### Task instructions
Could you print exactly the lines of the listing below, starting at the line that has "GRAEF WK900 vattenkokare - silver: 2 -> 1" and ending at the line that has "MinimalX Folding Knife", and only those lines?

### Dataset excerpts
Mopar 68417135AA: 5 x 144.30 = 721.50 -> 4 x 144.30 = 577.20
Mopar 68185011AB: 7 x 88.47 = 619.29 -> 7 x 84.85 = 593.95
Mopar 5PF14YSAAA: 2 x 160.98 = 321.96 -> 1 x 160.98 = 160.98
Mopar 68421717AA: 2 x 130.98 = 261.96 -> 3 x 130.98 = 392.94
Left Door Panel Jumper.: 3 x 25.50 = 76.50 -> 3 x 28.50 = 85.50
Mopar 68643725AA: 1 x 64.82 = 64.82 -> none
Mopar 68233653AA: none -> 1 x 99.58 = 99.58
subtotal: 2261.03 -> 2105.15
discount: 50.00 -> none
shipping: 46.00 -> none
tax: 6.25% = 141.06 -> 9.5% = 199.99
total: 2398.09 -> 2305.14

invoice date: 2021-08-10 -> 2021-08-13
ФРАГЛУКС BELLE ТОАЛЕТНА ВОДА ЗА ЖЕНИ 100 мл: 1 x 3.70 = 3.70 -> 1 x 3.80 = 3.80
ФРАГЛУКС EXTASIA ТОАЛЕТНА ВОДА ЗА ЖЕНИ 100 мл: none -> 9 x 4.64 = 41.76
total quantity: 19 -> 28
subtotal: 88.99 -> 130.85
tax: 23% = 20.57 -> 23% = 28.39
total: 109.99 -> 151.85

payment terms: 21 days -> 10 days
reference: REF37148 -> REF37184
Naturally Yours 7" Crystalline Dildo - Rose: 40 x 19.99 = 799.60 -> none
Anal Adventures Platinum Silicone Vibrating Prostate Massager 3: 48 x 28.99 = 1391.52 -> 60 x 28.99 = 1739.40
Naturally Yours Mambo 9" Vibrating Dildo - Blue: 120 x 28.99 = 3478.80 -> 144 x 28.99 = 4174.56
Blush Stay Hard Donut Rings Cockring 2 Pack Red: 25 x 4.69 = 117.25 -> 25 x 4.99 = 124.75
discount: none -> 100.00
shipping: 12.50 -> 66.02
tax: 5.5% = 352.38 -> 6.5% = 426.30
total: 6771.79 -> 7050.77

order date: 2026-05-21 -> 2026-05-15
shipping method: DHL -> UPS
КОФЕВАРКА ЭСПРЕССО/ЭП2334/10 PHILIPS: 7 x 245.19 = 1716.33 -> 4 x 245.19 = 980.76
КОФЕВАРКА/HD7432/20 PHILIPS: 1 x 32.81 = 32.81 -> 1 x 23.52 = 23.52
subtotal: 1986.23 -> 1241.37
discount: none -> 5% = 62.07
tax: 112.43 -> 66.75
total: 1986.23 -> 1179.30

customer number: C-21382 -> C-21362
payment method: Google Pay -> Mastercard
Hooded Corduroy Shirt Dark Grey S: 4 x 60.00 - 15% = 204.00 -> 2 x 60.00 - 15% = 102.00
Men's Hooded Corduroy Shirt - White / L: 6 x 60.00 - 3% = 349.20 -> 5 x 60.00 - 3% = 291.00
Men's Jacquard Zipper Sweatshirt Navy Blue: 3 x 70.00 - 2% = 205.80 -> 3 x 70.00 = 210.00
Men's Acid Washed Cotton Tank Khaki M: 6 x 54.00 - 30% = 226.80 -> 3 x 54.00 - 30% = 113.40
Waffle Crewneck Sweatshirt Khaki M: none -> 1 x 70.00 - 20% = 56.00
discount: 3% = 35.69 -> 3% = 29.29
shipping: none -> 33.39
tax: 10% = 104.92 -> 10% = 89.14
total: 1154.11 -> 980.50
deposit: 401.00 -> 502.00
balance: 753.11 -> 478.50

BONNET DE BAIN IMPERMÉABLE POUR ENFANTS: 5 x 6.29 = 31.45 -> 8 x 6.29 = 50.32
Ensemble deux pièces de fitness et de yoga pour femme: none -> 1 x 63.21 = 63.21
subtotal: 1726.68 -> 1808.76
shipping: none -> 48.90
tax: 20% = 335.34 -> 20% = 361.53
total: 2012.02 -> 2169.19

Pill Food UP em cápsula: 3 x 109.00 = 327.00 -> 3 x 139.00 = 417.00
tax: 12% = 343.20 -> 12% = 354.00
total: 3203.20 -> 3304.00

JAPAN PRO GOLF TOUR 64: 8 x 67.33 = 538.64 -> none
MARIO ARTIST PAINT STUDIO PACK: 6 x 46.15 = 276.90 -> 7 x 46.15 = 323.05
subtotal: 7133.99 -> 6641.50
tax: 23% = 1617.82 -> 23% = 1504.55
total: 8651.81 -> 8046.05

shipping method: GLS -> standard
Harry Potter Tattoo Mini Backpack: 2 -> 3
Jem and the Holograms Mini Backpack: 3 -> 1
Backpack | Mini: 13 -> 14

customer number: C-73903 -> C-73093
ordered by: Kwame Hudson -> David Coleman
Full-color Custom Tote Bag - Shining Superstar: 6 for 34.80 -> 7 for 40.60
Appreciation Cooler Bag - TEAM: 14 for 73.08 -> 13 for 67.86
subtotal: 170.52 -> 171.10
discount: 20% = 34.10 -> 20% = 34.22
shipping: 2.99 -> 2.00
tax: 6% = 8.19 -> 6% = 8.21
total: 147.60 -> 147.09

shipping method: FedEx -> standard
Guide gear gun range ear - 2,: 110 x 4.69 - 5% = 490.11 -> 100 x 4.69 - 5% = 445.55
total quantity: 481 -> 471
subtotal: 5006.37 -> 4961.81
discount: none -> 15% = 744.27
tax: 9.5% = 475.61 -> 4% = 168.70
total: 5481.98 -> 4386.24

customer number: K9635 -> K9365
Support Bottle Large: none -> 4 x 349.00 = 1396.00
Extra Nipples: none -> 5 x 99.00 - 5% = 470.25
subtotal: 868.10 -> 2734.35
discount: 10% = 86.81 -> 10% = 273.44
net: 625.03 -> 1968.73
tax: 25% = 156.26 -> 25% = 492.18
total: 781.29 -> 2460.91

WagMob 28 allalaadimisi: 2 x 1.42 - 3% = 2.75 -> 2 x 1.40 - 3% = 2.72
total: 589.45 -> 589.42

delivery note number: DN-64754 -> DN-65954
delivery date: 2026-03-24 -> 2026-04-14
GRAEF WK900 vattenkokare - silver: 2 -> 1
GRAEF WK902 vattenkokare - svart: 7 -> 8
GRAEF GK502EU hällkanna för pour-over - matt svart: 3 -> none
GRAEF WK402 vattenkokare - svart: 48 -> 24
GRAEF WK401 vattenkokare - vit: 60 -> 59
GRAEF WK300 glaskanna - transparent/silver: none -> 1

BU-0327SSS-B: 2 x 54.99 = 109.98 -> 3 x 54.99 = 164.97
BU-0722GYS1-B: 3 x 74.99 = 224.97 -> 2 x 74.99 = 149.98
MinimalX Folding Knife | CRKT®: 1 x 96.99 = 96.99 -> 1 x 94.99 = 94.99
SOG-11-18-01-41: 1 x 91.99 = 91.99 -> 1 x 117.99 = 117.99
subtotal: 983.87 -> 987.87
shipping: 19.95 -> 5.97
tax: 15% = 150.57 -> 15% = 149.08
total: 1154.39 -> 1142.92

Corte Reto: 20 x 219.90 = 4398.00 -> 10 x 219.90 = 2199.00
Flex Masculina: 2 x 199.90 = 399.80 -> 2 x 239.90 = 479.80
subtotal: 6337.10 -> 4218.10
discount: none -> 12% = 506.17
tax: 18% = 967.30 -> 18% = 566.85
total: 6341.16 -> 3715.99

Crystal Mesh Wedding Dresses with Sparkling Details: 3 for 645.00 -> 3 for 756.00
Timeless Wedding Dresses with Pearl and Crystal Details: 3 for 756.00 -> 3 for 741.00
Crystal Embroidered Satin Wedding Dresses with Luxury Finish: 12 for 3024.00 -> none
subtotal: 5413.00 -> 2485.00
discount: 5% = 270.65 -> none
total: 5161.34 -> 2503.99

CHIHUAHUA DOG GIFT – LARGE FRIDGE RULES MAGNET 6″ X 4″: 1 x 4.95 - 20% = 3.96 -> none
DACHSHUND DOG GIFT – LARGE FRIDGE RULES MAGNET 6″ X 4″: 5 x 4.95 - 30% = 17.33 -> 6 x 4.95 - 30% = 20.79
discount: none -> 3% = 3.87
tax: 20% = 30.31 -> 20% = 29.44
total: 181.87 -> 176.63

### Solution
GRAEF WK900 vattenkokare - silver: 2 -> 1
GRAEF WK902 vattenkokare - svart: 7 -> 8
GRAEF GK502EU hällkanna för pour-over - matt svart: 3 -> none
GRAEF WK402 vattenkokare - svart: 48 -> 24
GRAEF WK401 vattenkokare - vit: 60 -> 59
GRAEF WK300 glaskanna - transparent/silver: none -> 1

BU-0327SSS-B: 2 x 54.99 = 109.98 -> 3 x 54.99 = 164.97
BU-0722GYS1-B: 3 x 74.99 = 224.97 -> 2 x 74.99 = 149.98
MinimalX Folding Knife | CRKT®: 1 x 96.99 = 96.99 -> 1 x 94.99 = 94.99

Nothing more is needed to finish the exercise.